PROMPT:
What you give must be exactly the lines of the material from the first through the line that contains "evaluate humans whereas appreciation evaluates things.", inclusive, and no others.

++++++

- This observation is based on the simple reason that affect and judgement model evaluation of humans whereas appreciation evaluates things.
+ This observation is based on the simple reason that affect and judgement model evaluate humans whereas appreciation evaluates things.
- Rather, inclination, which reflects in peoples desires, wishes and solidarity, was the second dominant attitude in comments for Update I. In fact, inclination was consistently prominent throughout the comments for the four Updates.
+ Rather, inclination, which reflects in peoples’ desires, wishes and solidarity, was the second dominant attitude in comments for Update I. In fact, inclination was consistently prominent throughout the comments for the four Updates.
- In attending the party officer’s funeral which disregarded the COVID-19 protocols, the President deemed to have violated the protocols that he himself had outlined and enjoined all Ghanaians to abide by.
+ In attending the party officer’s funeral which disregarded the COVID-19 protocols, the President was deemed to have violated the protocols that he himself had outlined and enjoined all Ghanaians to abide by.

++++++

REPLY TO THE EXERCISE:
- This observation is based on the simple reason that affect and judgement model evaluation of humans whereas appreciation evaluates things.
+ This observation is based on the simple reason that affect and judgement model evaluate humans whereas appreciation evaluates things.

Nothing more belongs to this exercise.